See I remember them talking about it as well, but they were vague about it. I remember Miguel talking about how a faction could secure some sort of victory by taking a single major objective that would help them in the next campaign (his example was specifically a manufactorum with Titan Weaponry inside of it that the Eldar were particularly interested in).
I think it would be measured against the amount of resources accumulated throughout the campaign and for a certain thresh hold reached. As an example, using your idea Demetri on reseting resources before each campaign, then all Factions startr with nothing and they need to accumulate 10 000 points (pie in the sky figure no idea what is realistic number) OR Perhaps at the start of the campaign a certain objective is set as the target goal and the campaign is a success if the faction manages to seize, and keep, control of it by the end of the campaign. I actually had a lay out for how i think a campaign should run soup to nuts ... no idea where i posted it though lol. I am gonna go digging for it. IB
There shouldn't be a set "This is how you win a campaign". I feel it should change from campaign to campaign depending on the results and history of the previous campaigns. One campaign Chaos might want to take a location and raise a chaos shrine and open a warp gate or something while in the next they might want to destroy something from each of the 3 factions.
I remember this too and yeah it was pretty vague, Miguel didn't want to clearly say if there will be ONE decisive victor. It either means they have absolutely no idea themselves or they really don't want one clear victor not to frustrate the losers. I'm not sure myslef really but something tells me a traditional approach would be the most appropriate - one clear victor of a given campaign announced by the devs at the end of it.
Careful what you wish for. Main arguments against an overall winner were that it would naturally default to being the largest faction, or require major victory campaign balancing so that smaller factions received a handicap boost. It also bears a psychological risk - if SM win four times running, and gain benefits for doing so, there'll be hefty calls for SM nerfing by the other three factions. Speaking personally, I think Tornadium's asymmetric balancing suggestion is the right answer, with rewards going to a "winning faction" being about rewarding the current victory, not making the next easier. If anything, it should become progressively harder to "win" if there is an overall winner - we shouldn't boost the existing winners and screw up the underdogs further - trust me, that's not healthy game balancing!

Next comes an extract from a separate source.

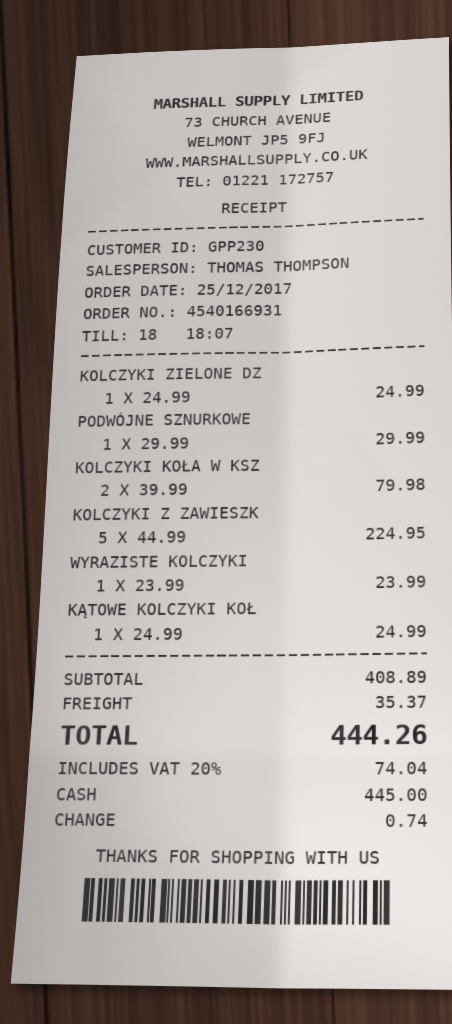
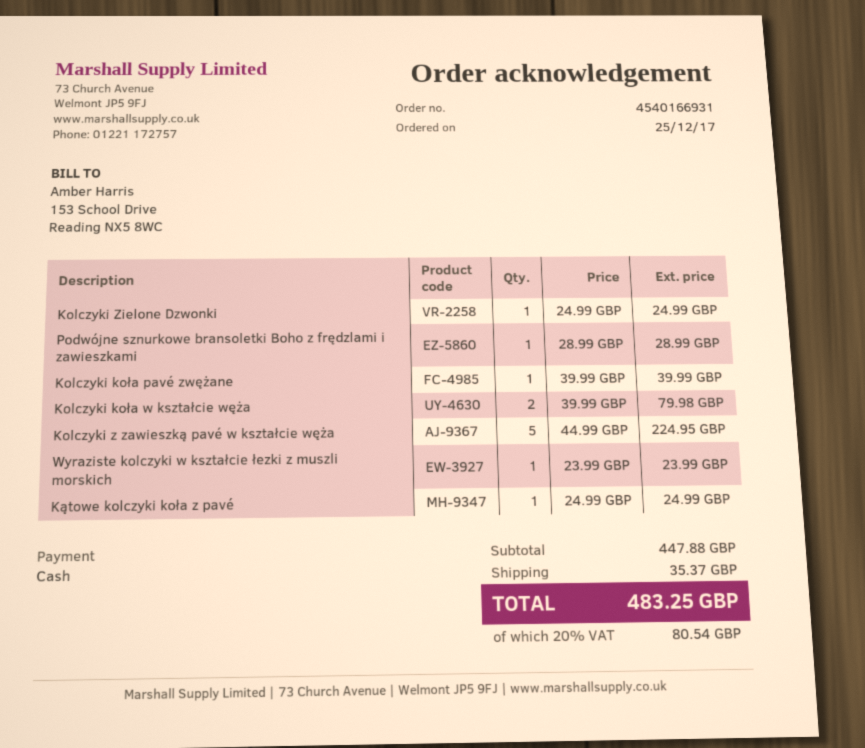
PODWÓJNE SZNURKOWE: 1 x 29.99 = 29.99 -> 1 x 28.99 = 28.99
Kolczyki koła pavé zwężane: none -> 1 x 39.99 = 39.99
subtotal: 408.89 -> 447.88
tax: 20% = 74.04 -> 20% = 80.54
total: 444.26 -> 483.25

Where did I say anything about boosting the existing winners ? The sole fact that they won means they need no more freaking boosts. I'd prefer just an official annoucement saying: Chaos Victorious ! only a symbolical reward. Then we start a new campaign and everybody has a chance to win too (except for Eldars ofc, but who would even consider them victorious ). But seriously, if we have different victory conditions for different factions they will have to be extrremely well thought out and balanced in its own way...I'm just picturing the voices of butthurt after the finished campaign: 'But they only needed to capture that damn temple and we had to do x times more, not fair, muaaaa.' . I wonder if any factions, not only the victorious will be able to keep their strongholds, outposts etc after a finished campaign?
I know you're not a raving lunatic, but most people have been suggesting significant rewards for achieving key objectives, including Miguel's suggestion of carrying a benefit into the next campaign. On its own, it's not necessarily a problem, but when tied to factions with vastly different populations and potential for achievement, it could become pretty toxic. Especially if two unbalanced factions share a common objective. And it would be worse if the devs were seen to congratulate them for winning the campaign if the rest of the player base feels there was no realistic chance of any other outcome. The "No fair! We had to achieve 15 objectives to get 1 million requisition, the Eldar only had to get one!" is actually the type of balancing I've proposed elsewhere, because I think it's either that, power boosts to underpopulated factions, or off-the-wall ideas like removing all benefit to achieving objectives (ie, what's the point in doing them), forcing population caps in certain areas (not great for player experience - see WAR's Keeps) or throwing artificial barriers at the population dominant side (e.g. Not just more tyranid activity, but constant swarms that force a large chunk of players to PvE to retain held territory and objectives). The alternative (which I really want EC to avoid) is the underdog spiral of doom that killed most of WAR's servers, where a faction repeatedly on the losing side had the double whammy of the winning side becoming more powerful and their own population bleeding away in droves as a significant number of players will get frustrated and go and do something else when they're presented with almost guaranteed defeats every time they log on. Or reroll to the winning side, making the problem worse.